Exporting a Certificate to PFX for Use on Older Windows Servers
When importing a PFX file to a server, you may encounter an issue where the server does not accept the password you chose for the PFX. This problem may be caused by encrypting the password with an algorithm that is too strong and unsupported by the server. However, we have a solution.
Signs of the Problem
When importing a certificate from a PFX created in SSLmarket with your own password, you encounter that the target system rejects the password as invalid. This occurs if an encryption scheme was used for the password that older systems do not fully support.
Cause of the Problem
The compatibility problem of PFX files on older Windows Server systems is caused by using newer encryption algorithms for encrypting the password when exporting a certificate to PFX. Newer versions of tools and libraries for working with certificates, like OpenSSL, may implicitly use AES-256 for encrypting PFX files. However, older Windows Server systems may not support decryption with AES-256 and expect 3DES (Triple DES), which was the standard at the time these systems were released.

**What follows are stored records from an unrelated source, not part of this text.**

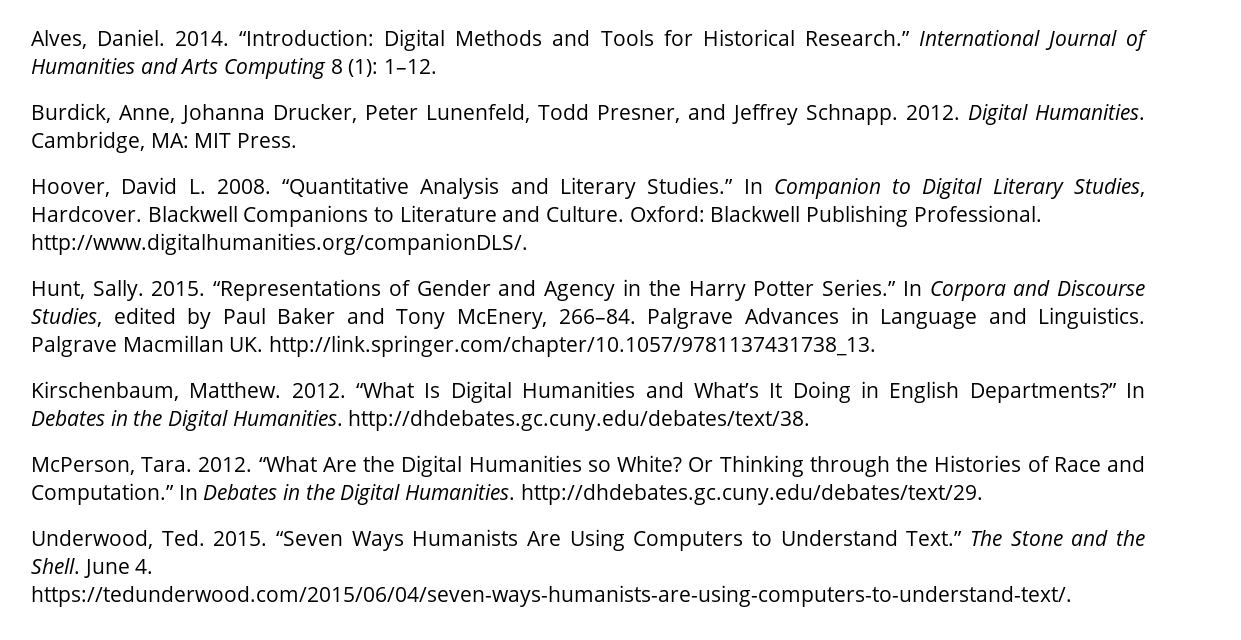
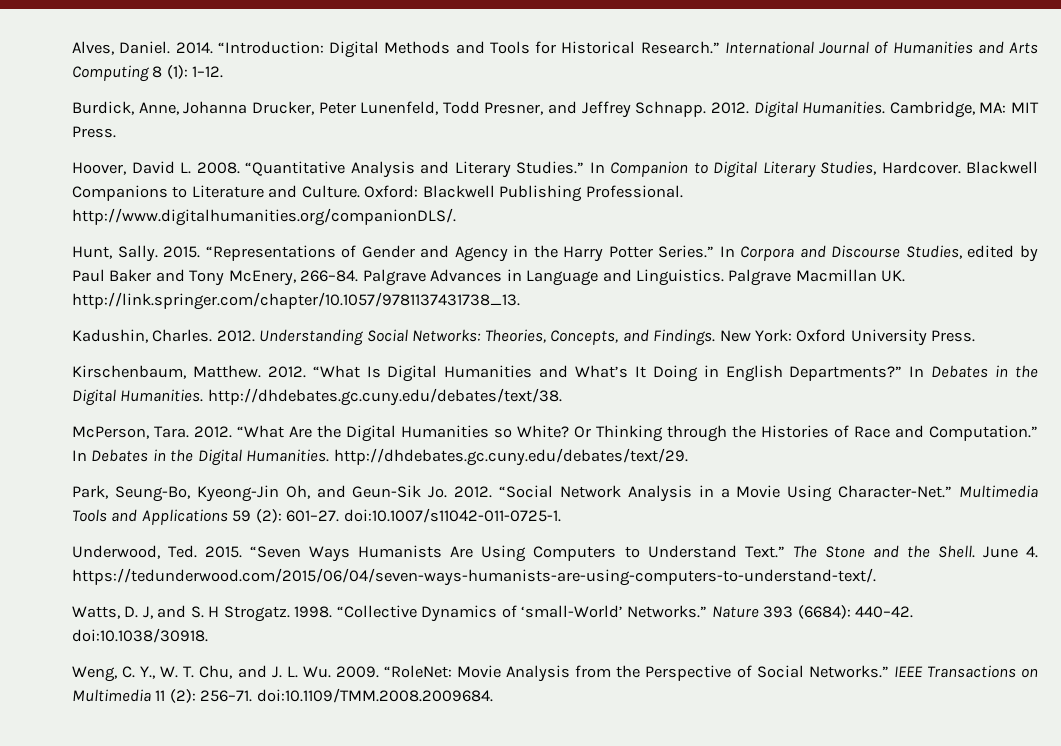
(877, 346) none -> [72,329,976,346] // Kadushin, Charles. 2012. Understanding Social Networks: Theories, Concepts, and Findings. New York: Oxford University Press.
(983, 494) none -> [72,485,1038,502] [72,508,561,525] // Park, Seung-Bo, Kyeong-Jin Oh, and Geun-Sik Jo. 2012. “Social Network Analysis in a Movie Using Character-Net.” Multimedia Tools and Applications 59 (2): 601–27. doi:10.1007/s11042-011-0725-1.
(1072, 596) none -> [72,605,914,622] [72,628,208,643] [72,665,1039,682] [72,688,493,703] // Watts, D. J, and S. H Strogatz. 1998. “Collective Dynamics of ‘small-World’ Networks.” Nature 393 (6684): 440–42. doi:10.1038/30918. // Weng, C. Y., W. T. Chu, and J. L. Wu. 2009. “RoleNet: Movie Analysis from the Perspective of Social Networks.” IEEE Transactions on Multimedia 11 (2): 256–71. doi:10.1109/TMM.2008.2009684.

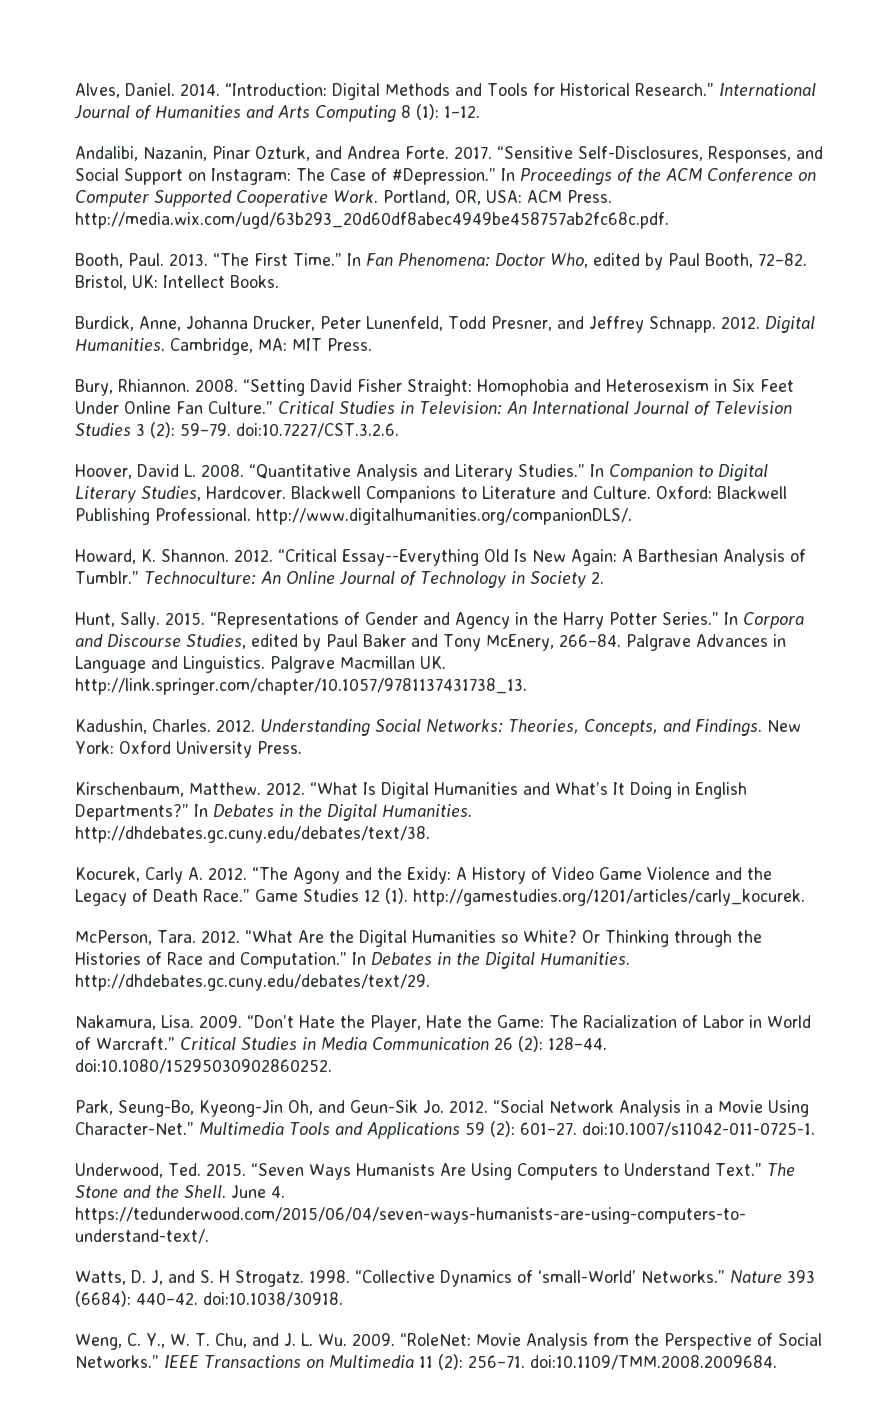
(224, 72) none -> [75,146,823,163] [75,168,816,185] [75,190,612,207] [75,212,669,229] [75,253,807,270] [75,275,279,290] // Andalibi, Nazanin, Pinar Ozturk, and Andrea Forte. 2017. “Sensitive Self-Disclosures, Responses, and Social Support on Instagram: The Case of #Depression.” In Proceedings of the ACM Conference on Computer Supported Cooperative Work. Portland, OR, USA: ACM Press. http://media.wix.com/ugd/63b293_20d60df8abec4949be458757ab2fc68c.pdf. // Booth, Paul. 2013. “The First Time.” In Fan Phenomena: Doctor Who, edited by Paul Booth, 72–82. Bristol, UK: Intellect Books.
(116, 132) none -> [75,379,794,396] [75,401,792,416] [75,422,399,438] // Bury, Rhiannon. 2008. “Setting David Fisher Straight: Homophobia and Heterosexism in Six Feet Under Online Fan Culture.” Critical Studies in Television: An International Journal of Television Studies 3 (2): 59–79. doi:10.7227/CST.3.2.6.
(456, 217) none -> [75,549,806,566] [75,571,604,588] // Howard, K. Shannon. 2012. “Critical Essay--Everything Old Is New Again: A Barthesian Analysis of Tumblr.” Technoculture: An Online Journal of Technology in Society 2.
(562, 397) none -> [75,867,772,884] [75,888,805,906] // Kocurek, Carly A. 2012. “The Agony and the Exidy: A History of Video Game Violence and the Legacy of Death Race.” Game Studies 12 (1). http://gamestudies.org/1201/articles/carly_kocurek.
(688, 457) none -> [75,1015,811,1032] [75,1036,607,1052] [75,1059,332,1074] // Nakamura, Lisa. 2009. “Don’t Hate the Player, Hate the Game: The Racialization of Labor in World of Warcraft.” Critical Studies in Media Communication 26 (2): 128–44. doi:10.1080/15295030902860252.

You Can Easily Solve the Problem by Using 3DES in PFX
To ensure compatibility of PFX files with these older systems, you need to explicitly choose encryption using 3DES when exporting the certificate. This ensures that the password encryption will be compatible with older Windows Server systems (using 3DES instead of AES-256).
If you are installing the certificate from PFX on Linux or a newer version of Windows Server (2016 and newer), no action is required with 3DES.